You may have seen social media posts claiming that forceful, repeated coughing can keep your heart going during a heart attack. The American Heart Association does not endorse this. The technique has a very narrow use in hospital settings under direct medical supervision, and it doesn’t apply to the kind of emergency you’d face at home or in public. Someone who is truly in cardiac arrest is unconscious and physically unable to cough. Following this advice could waste precious seconds you should spend calling 911 or starting chest compressions.
What to Tell Paramedics
When emergency responders arrive, they’ll move fast. Having key information ready helps them make better decisions. Try to provide:
- When symptoms started. The exact time, or your best estimate, directly affects treatment decisions at the hospital.
- Current medications. Include prescriptions, supplements, and over-the-counter drugs. Blood thinners and erectile dysfunction medications are especially important to mention because they interact with emergency cardiac treatments.
- Allergies. Particularly to aspirin, contrast dye, or any medications.
- Medical history. Prior heart attacks, high blood pressure, diabetes, high cholesterol, or any history of heart disease.
- Family history. Heart disease or sudden cardiac death in close relatives.
If you’re the bystander and don’t know this information, check the person’s wallet or phone for a medical ID card or app. Even partial information helps.
Why Minutes Matter
When a coronary artery is completely blocked, the heart muscle it feeds begins to die. A study using cardiac MRI found that when the artery stayed blocked longer than about two hours from symptom onset, patients had significantly larger areas of dead tissue and much less muscle that could be saved. Patients treated before that threshold kept more functioning heart muscle and had better outcomes.

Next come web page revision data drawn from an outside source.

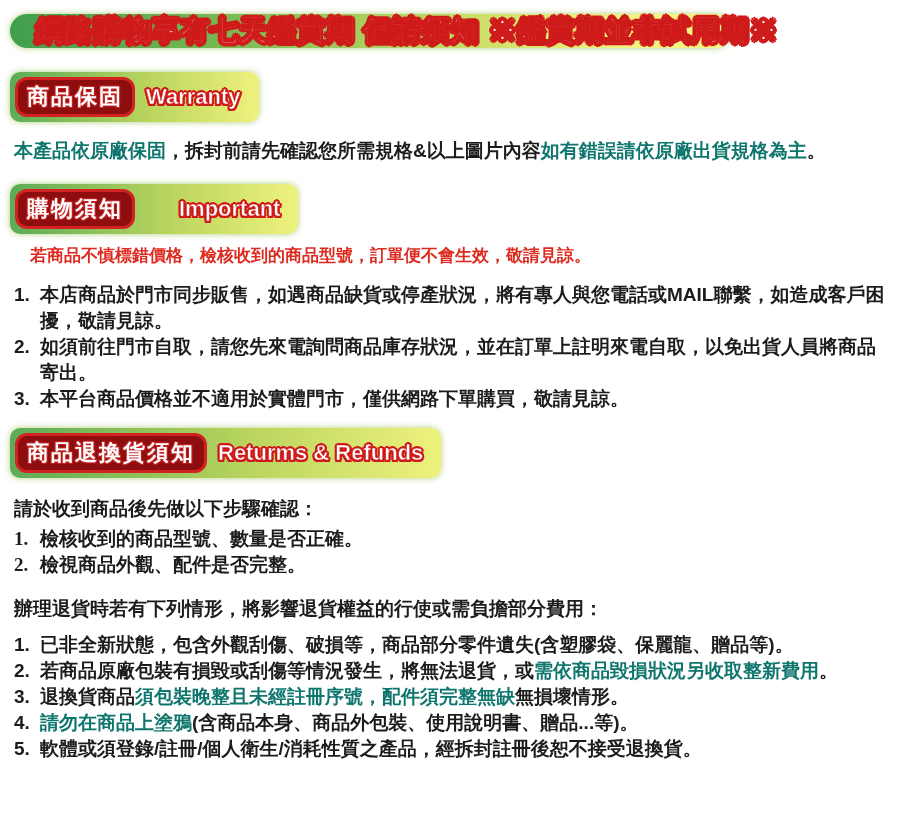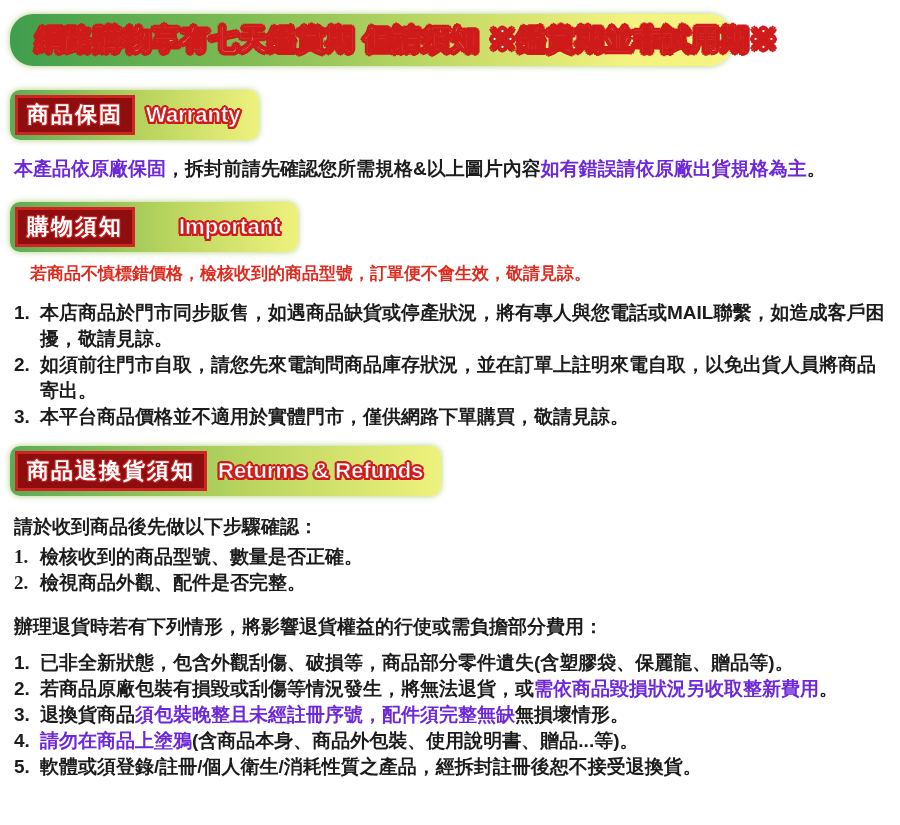--- a/index.html
+++ b/index.html
@@ -13,7 +13,7 @@
   
   .banner {
     margin:14px 0 0 10px;
-    width:722px; height:52px;
+    width:722px; height:34px;
     border-radius:23px;
     background:linear-gradient(90deg,#3f9e4d 0%,#7ab953 30%,#c6dc66 62%,#f4f381 86%,#f6f584 100%);
     box-shadow:0 0 6px rgba(150,190,80,.75);

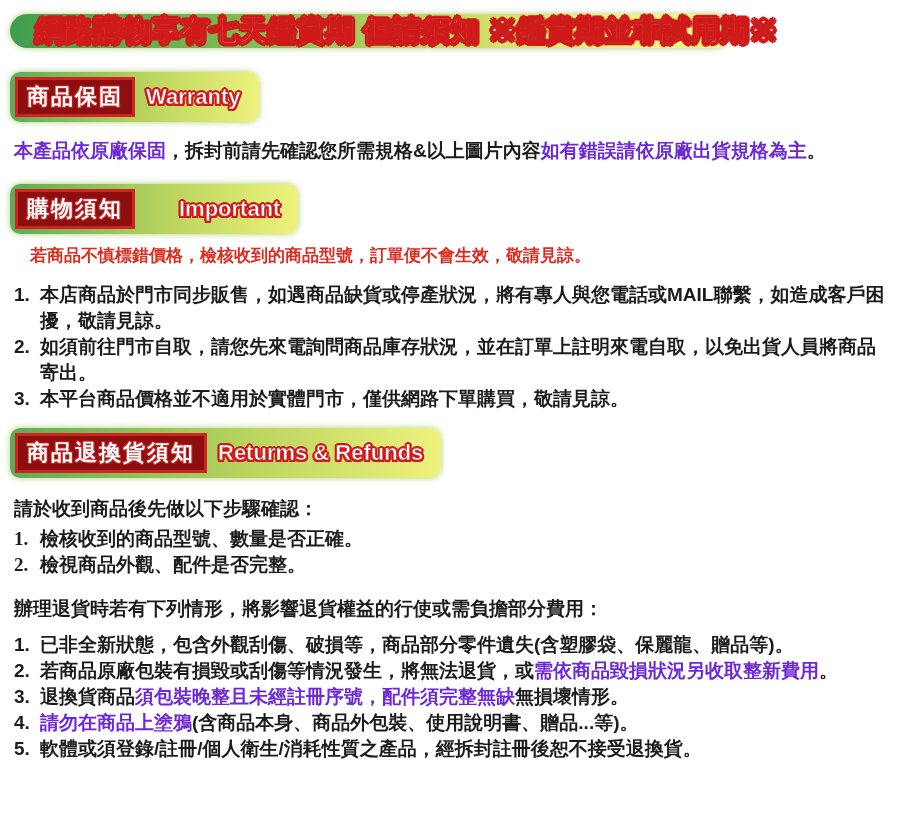--- a/index.html
+++ b/index.html
@@ -40,7 +40,7 @@
   .badge-title {
     background:#8e0e10;
     border:3px solid #d32222;
-    border-radius:0;
+    border-radius:12px;
     padding:2px 9px;
     color:#fff; font-weight:bold; font-size:22px; letter-spacing:2px;
     text-shadow:1px 1px 0 #c22222, -1px -1px 0 #c22222, 1px -1px 0 #c22222, -1px 1px 0 #c22222;

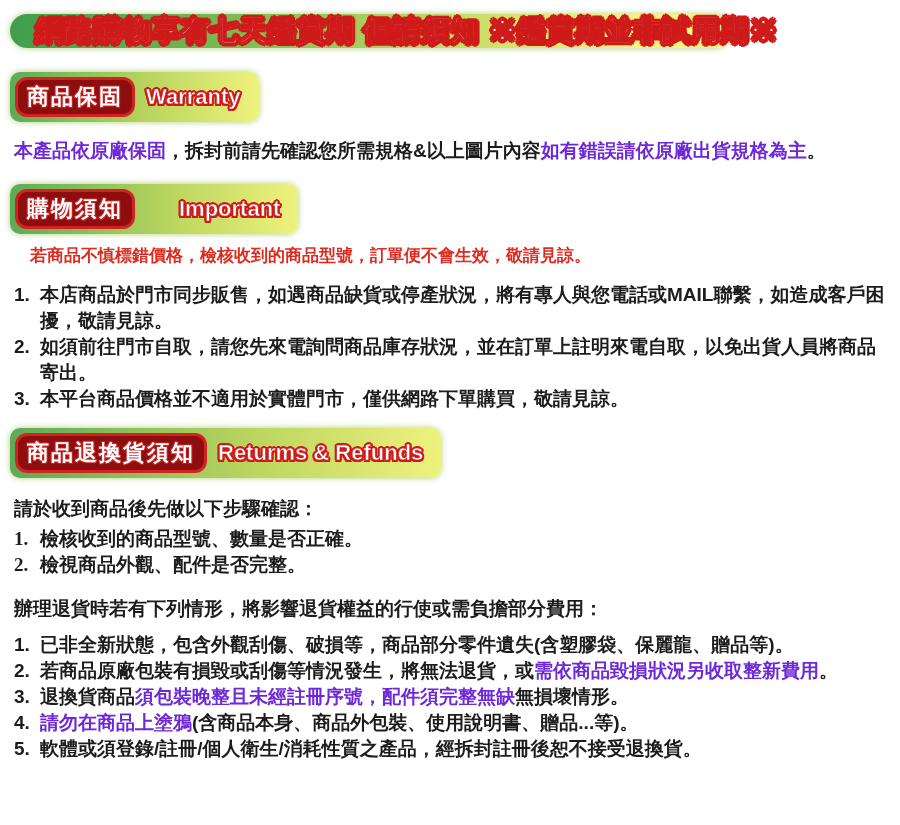--- a/index.html
+++ b/index.html
@@ -61,7 +61,7 @@
   .txt { font-size:19px; line-height:26px; font-weight:600; }
   .intro       { margin:24px 0 0 14px; }
   .body-line   { margin:16px 0 0 14px; }
-  .red  { color:#6d28d9; }
+  .red  { color:#0f766e; }
   .warning {
     margin:10px 0 0 30px;
     font-size:17px; line-height:24px; font-weight:bold;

This is why the entire chain of events, from recognizing symptoms to calling 911 to arriving at a hospital equipped to reopen the artery, needs to happen as quickly as possible. The current treatment goal is to have the blocked artery reopened within 90 minutes of first medical contact for patients brought in by ambulance, or within 120 minutes for those transferred from a smaller hospital. Every delay chips away at the amount of heart muscle that can be rescued, and lost heart muscle doesn’t grow back.